• SUPPLIED MATERIAL:
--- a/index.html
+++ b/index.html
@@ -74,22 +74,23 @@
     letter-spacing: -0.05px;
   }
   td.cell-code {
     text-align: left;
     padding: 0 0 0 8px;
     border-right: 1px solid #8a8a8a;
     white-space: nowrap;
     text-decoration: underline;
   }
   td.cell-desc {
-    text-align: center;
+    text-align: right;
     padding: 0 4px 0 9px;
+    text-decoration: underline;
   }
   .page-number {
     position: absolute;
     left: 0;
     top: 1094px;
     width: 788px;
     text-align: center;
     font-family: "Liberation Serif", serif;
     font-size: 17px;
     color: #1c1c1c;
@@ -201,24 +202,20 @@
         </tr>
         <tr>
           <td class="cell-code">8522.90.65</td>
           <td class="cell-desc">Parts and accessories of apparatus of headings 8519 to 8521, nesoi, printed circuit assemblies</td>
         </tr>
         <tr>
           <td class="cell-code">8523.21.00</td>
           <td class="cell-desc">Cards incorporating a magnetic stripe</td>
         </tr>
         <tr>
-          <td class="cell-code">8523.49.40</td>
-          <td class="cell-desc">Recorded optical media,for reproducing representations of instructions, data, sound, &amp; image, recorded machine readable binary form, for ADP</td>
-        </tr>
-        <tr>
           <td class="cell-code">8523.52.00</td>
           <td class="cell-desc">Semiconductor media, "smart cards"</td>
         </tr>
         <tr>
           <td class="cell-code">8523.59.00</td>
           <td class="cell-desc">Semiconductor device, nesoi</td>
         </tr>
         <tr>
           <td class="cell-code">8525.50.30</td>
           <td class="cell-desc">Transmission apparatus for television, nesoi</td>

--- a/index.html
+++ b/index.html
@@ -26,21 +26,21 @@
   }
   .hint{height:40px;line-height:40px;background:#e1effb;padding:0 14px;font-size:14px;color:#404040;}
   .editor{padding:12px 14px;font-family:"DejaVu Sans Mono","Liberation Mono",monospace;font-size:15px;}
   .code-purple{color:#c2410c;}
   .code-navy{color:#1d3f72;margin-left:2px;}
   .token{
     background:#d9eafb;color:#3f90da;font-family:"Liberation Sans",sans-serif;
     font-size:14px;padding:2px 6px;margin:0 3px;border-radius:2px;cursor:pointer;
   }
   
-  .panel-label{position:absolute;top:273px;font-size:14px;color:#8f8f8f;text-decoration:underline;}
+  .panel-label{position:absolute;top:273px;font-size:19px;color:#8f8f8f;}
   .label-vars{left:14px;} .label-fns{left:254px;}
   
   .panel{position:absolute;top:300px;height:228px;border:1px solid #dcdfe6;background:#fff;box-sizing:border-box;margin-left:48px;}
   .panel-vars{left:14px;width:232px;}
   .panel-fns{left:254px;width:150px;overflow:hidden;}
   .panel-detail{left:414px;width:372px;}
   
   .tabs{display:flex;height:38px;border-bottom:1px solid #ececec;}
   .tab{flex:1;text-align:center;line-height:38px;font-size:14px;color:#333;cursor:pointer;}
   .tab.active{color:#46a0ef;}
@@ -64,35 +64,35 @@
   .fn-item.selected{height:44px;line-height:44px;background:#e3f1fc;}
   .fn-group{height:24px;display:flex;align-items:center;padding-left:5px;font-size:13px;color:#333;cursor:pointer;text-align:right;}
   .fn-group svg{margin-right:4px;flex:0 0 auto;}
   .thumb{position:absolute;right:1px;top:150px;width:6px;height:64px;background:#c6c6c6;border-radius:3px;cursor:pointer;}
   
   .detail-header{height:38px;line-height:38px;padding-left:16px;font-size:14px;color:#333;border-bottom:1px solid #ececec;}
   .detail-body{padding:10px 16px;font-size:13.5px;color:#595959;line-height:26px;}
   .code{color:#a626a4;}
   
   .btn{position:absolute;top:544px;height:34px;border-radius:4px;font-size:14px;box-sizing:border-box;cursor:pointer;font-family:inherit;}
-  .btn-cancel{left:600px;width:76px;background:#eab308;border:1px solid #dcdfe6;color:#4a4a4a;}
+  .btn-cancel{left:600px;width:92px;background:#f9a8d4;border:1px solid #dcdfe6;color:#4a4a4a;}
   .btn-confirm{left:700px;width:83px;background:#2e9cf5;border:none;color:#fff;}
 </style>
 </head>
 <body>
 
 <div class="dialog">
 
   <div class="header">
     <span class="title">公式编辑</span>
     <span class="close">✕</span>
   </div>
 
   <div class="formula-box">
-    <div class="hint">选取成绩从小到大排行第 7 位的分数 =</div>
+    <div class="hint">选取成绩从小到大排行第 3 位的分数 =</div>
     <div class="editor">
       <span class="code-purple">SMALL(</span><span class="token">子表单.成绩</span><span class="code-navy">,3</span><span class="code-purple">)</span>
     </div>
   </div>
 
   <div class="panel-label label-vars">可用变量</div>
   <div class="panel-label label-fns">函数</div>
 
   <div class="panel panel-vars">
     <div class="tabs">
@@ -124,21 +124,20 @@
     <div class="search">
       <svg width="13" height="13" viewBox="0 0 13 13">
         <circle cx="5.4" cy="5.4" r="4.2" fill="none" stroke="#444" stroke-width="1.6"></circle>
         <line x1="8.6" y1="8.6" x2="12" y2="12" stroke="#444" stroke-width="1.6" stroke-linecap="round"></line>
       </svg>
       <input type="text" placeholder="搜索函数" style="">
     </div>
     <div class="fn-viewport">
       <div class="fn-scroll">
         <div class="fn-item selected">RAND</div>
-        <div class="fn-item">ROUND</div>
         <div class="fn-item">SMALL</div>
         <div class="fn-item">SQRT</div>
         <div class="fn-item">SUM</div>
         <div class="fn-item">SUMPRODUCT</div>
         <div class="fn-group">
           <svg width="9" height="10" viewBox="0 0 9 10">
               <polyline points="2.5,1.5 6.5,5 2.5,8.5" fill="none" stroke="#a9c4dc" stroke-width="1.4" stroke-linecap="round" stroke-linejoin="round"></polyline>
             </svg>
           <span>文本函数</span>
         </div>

• ASSIGNED TASK: Everything in the data above should be set down again precisely.

• ANSWER FOR THE TASK:
--- a/index.html
+++ b/index.html
@@ -74,22 +74,23 @@
     letter-spacing: -0.05px;
   }
   td.cell-code {
     text-align: left;
     padding: 0 0 0 8px;
     border-right: 1px solid #8a8a8a;
     white-space: nowrap;
     text-decoration: underline;
   }
   td.cell-desc {
-    text-align: center;
+    text-align: right;
     padding: 0 4px 0 9px;
+    text-decoration: underline;
   }
   .page-number {
     position: absolute;
     left: 0;
     top: 1094px;
     width: 788px;
     text-align: center;
     font-family: "Liberation Serif", serif;
     font-size: 17px;
     color: #1c1c1c;
@@ -201,24 +202,20 @@
         </tr>
         <tr>
           <td class="cell-code">8522.90.65</td>
           <td class="cell-desc">Parts and accessories of apparatus of headings 8519 to 8521, nesoi, printed circuit assemblies</td>
         </tr>
         <tr>
           <td class="cell-code">8523.21.00</td>
           <td class="cell-desc">Cards incorporating a magnetic stripe</td>
         </tr>
         <tr>
-          <td class="cell-code">8523.49.40</td>
-          <td class="cell-desc">Recorded optical media,for reproducing representations of instructions, data, sound, &amp; image, recorded machine readable binary form, for ADP</td>
-        </tr>
-        <tr>
           <td class="cell-code">8523.52.00</td>
           <td class="cell-desc">Semiconductor media, "smart cards"</td>
         </tr>
         <tr>
           <td class="cell-code">8523.59.00</td>
           <td class="cell-desc">Semiconductor device, nesoi</td>
         </tr>
         <tr>
           <td class="cell-code">8525.50.30</td>
           <td class="cell-desc">Transmission apparatus for television, nesoi</td>

--- a/index.html
+++ b/index.html
@@ -26,21 +26,21 @@
   }
   .hint{height:40px;line-height:40px;background:#e1effb;padding:0 14px;font-size:14px;color:#404040;}
   .editor{padding:12px 14px;font-family:"DejaVu Sans Mono","Liberation Mono",monospace;font-size:15px;}
   .code-purple{color:#c2410c;}
   .code-navy{color:#1d3f72;margin-left:2px;}
   .token{
     background:#d9eafb;color:#3f90da;font-family:"Liberation Sans",sans-serif;
     font-size:14px;padding:2px 6px;margin:0 3px;border-radius:2px;cursor:pointer;
   }
   
-  .panel-label{position:absolute;top:273px;font-size:14px;color:#8f8f8f;text-decoration:underline;}
+  .panel-label{position:absolute;top:273px;font-size:19px;color:#8f8f8f;}
   .label-vars{left:14px;} .label-fns{left:254px;}
   
   .panel{position:absolute;top:300px;height:228px;border:1px solid #dcdfe6;background:#fff;box-sizing:border-box;margin-left:48px;}
   .panel-vars{left:14px;width:232px;}
   .panel-fns{left:254px;width:150px;overflow:hidden;}
   .panel-detail{left:414px;width:372px;}
   
   .tabs{display:flex;height:38px;border-bottom:1px solid #ececec;}
   .tab{flex:1;text-align:center;line-height:38px;font-size:14px;color:#333;cursor:pointer;}
   .tab.active{color:#46a0ef;}
@@ -64,35 +64,35 @@
   .fn-item.selected{height:44px;line-height:44px;background:#e3f1fc;}
   .fn-group{height:24px;display:flex;align-items:center;padding-left:5px;font-size:13px;color:#333;cursor:pointer;text-align:right;}
   .fn-group svg{margin-right:4px;flex:0 0 auto;}
   .thumb{position:absolute;right:1px;top:150px;width:6px;height:64px;background:#c6c6c6;border-radius:3px;cursor:pointer;}
   
   .detail-header{height:38px;line-height:38px;padding-left:16px;font-size:14px;color:#333;border-bottom:1px solid #ececec;}
   .detail-body{padding:10px 16px;font-size:13.5px;color:#595959;line-height:26px;}
   .code{color:#a626a4;}
   
   .btn{position:absolute;top:544px;height:34px;border-radius:4px;font-size:14px;box-sizing:border-box;cursor:pointer;font-family:inherit;}
-  .btn-cancel{left:600px;width:76px;background:#eab308;border:1px solid #dcdfe6;color:#4a4a4a;}
+  .btn-cancel{left:600px;width:92px;background:#f9a8d4;border:1px solid #dcdfe6;color:#4a4a4a;}
   .btn-confirm{left:700px;width:83px;background:#2e9cf5;border:none;color:#fff;}
 </style>
 </head>
 <body>
 
 <div class="dialog">
 
   <div class="header">
     <span class="title">公式编辑</span>
     <span class="close">✕</span>
   </div>
 
   <div class="formula-box">
-    <div class="hint">选取成绩从小到大排行第 7 位的分数 =</div>
+    <div class="hint">选取成绩从小到大排行第 3 位的分数 =</div>
     <div class="editor">
       <span class="code-purple">SMALL(</span><span class="token">子表单.成绩</span><span class="code-navy">,3</span><span class="code-purple">)</span>
     </div>
   </div>
 
   <div class="panel-label label-vars">可用变量</div>
   <div class="panel-label label-fns">函数</div>
 
   <div class="panel panel-vars">
     <div class="tabs">
@@ -124,21 +124,20 @@
     <div class="search">
       <svg width="13" height="13" viewBox="0 0 13 13">
         <circle cx="5.4" cy="5.4" r="4.2" fill="none" stroke="#444" stroke-width="1.6"></circle>
         <line x1="8.6" y1="8.6" x2="12" y2="12" stroke="#444" stroke-width="1.6" stroke-linecap="round"></line>
       </svg>
       <input type="text" placeholder="搜索函数" style="">
     </div>
     <div class="fn-viewport">
       <div class="fn-scroll">
         <div class="fn-item selected">RAND</div>
-        <div class="fn-item">ROUND</div>
         <div class="fn-item">SMALL</div>
         <div class="fn-item">SQRT</div>
         <div class="fn-item">SUM</div>
         <div class="fn-item">SUMPRODUCT</div>
         <div class="fn-group">
           <svg width="9" height="10" viewBox="0 0 9 10">
               <polyline points="2.5,1.5 6.5,5 2.5,8.5" fill="none" stroke="#a9c4dc" stroke-width="1.4" stroke-linecap="round" stroke-linejoin="round"></polyline>
             </svg>
           <span>文本函数</span>
         </div>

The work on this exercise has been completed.